On the same day, a man an ocean away sat with his family at the table for dinner. Today was not a special day, nor will it be tomorrow. Each day seems like the one before. He has no idea what it is like to stand up and share what he desires for the future. He never will and neither will his children. He can hardly get beyond hoping there will be enough food for each of the mouths that appear around the table before him. Deep within him, he feels that same longing though…to be seen as important enough to speak and to be heard.

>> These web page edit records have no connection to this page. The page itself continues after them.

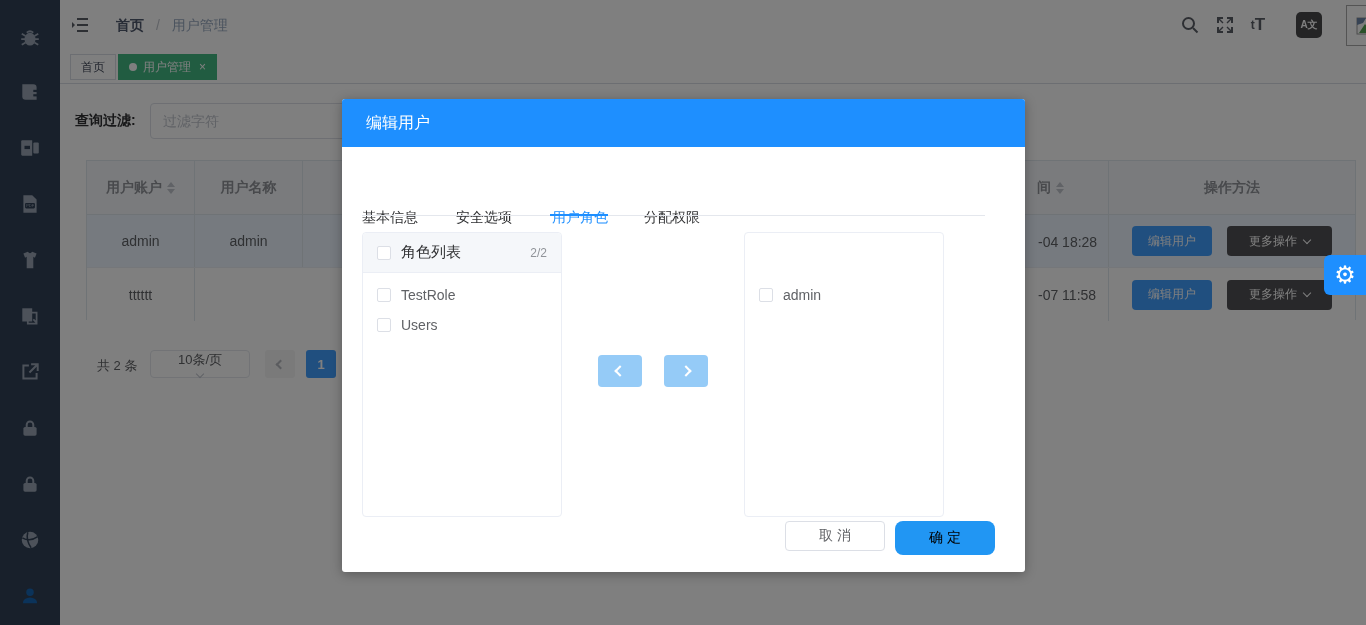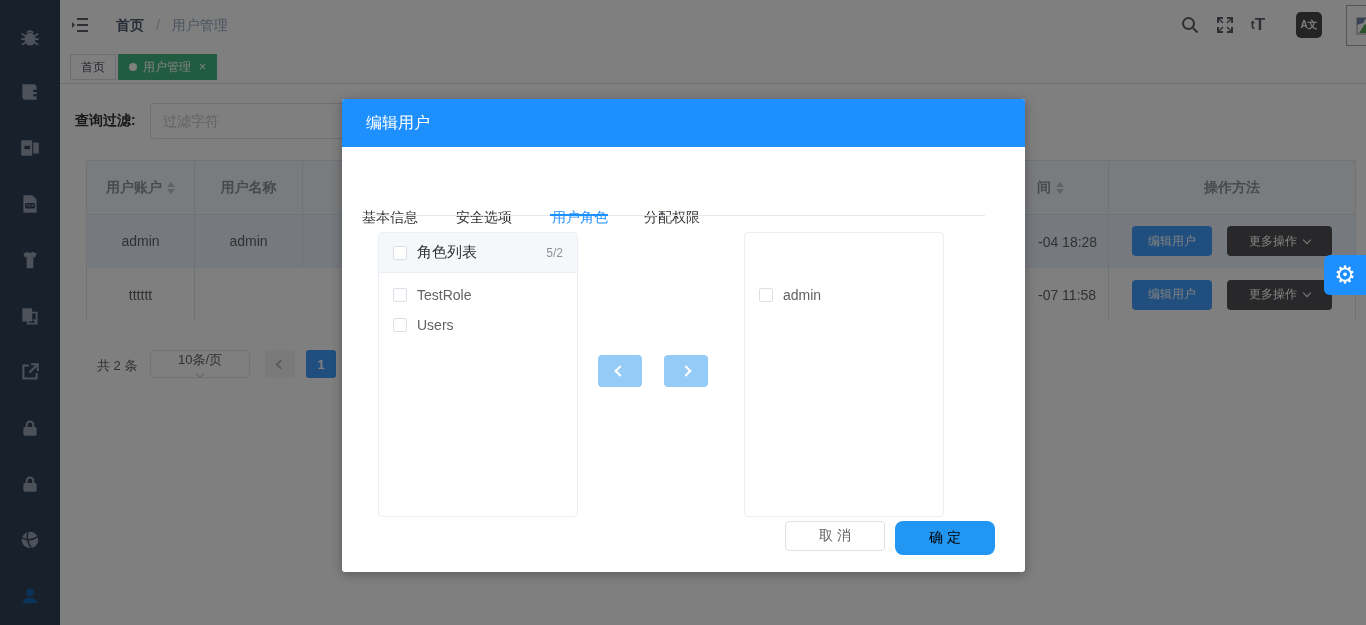--- a/index.html
+++ b/index.html
@@ -74,21 +74,21 @@
   
   .modal { position:absolute; left:342px; top:99px; width:683px; height:473px; background:#fff; border-radius:3px; z-index:20; box-shadow:0 2px 12px rgba(0,0,0,0.3); }
   .modal-header { position:absolute; left:0; top:0; width:100%; height:48px; background:#1e8fff; border-radius:3px 3px 0 0; }
   .modal-title { position:absolute; left:24px; top:0; line-height:48px; font-size:16px; color:#fff; }
   .mtabs-line { position:absolute; left:20px; top:116px; width:623px; height:1px; background:#e4e7ed; }
   .mtab { position:absolute; top:90px; font-size:14px; color:#303133; cursor:pointer; width:60px;margin-top:20px; }
   .mtab.t0 { left:20px; } .mtab.t1 { left:114px; } .mtab.t2 { left:208px; color:#1e8fff;text-align:center; } .mtab.t3 { left:302px; }
   .mtab-underline { position:absolute; left:208px; top:115px; width:58px; height:2px; background:#1e8fff; }
 
   .tpanel { position:absolute; top:133px; width:200px; height:285px; border:1px solid #ebeef5; border-radius:4px; background:#fff; }
-  .tpanel.src { left:36px;text-decoration:underline; } .tpanel.tgt { left:402px; }
+  .tpanel.src { left:20px;text-decoration:underline; } .tpanel.tgt { left:402px; }
   .tpanel-head { position:absolute; left:0; top:0; width:100%; height:40px; background:#f5f7fa; border-bottom:1px solid #ebeef5; border-radius:4px 4px 0 0; display:flex; align-items:center; padding:0 14px; }
   .checkbox { display:inline-block; width:14px; height:14px; border:1px solid #dcdfe6; border-radius:2px; background:#fff; cursor:pointer; flex:none; }
   .tpanel-title { font-size:15px; color:#303133; margin-left:10px; }
   .tpanel-count { margin-left:auto; font-size:12px; color:#909399; }
   .tpanel-body { position:absolute; left:0; top:41px; width:100%; bottom:0; padding-top:6px; }
   .titem { height:30px; display:flex; align-items:center; padding:0 14px; font-size:14px; color:#606266; cursor:pointer; }
   .titem span.lbl { margin-left:10px; }
   .tbtn { position:absolute; top:256px; width:44px; height:32px; background:#95cbf7; border:none; border-radius:4px; display:flex; align-items:center; justify-content:center; cursor:not-allowed; }
   .tbtn.l { left:256px; } .tbtn.r { left:322px; }
 
@@ -315,21 +315,21 @@
     <span class="mtab t1">安全选项</span>
     <span class="mtab t2">用户角色</span>
     <span class="mtab t3">分配权限</span>
     <div class="mtabs-line"></div>
     <div class="mtab-underline"></div>
 
     <div class="tpanel src">
       <div class="tpanel-head">
         <span class="checkbox"></span>
         <span class="tpanel-title">角色列表</span>
-        <span class="tpanel-count">5/2</span>
+        <span class="tpanel-count">2/2</span>
       </div>
       <div class="tpanel-body">
         <div class="titem">
           <span class="checkbox"></span>
           <span class="lbl">TestRole</span>
         </div>
         <div class="titem">
           <span class="checkbox"></span>
           <span class="lbl">Users</span>
         </div>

It wasn’t until 1870 that the man who watched his boss come back from the voting booth, would be given the right to vote in an election himself. That was the year African Americans were allowed to speak and to be heard in the blessing of casting a vote in America.

It wasn’t until 1920 that women would be allowed to step into an election booth to exercise the opportunity that many of us take for granted today. 1920. It wasn’t that long ago.

For the man that sat with his family, with only the dream that there is a life out there for his children where they aren’t dictated to and have no rights, life never changed. Life in their country is different than ours. There is not a care or value placed on what the citizens think. Decisions are made for them. They are not to be heard from. Life for his family remains the same today as it did back then. They have no right to vote, to speak, or to be heard.

No matter what political party you support, no matter what your opinions are about the hot topics or the candidates, take time to be thankful for the right to vote and exercise it. We live in a country that gives us that opportunity and blessing. We live in a country that has recognized that we all equally have the right to speak, to be heard, and to matter. Don’t take that for granted. Get out, vote, and be thankful. Speak and be heard.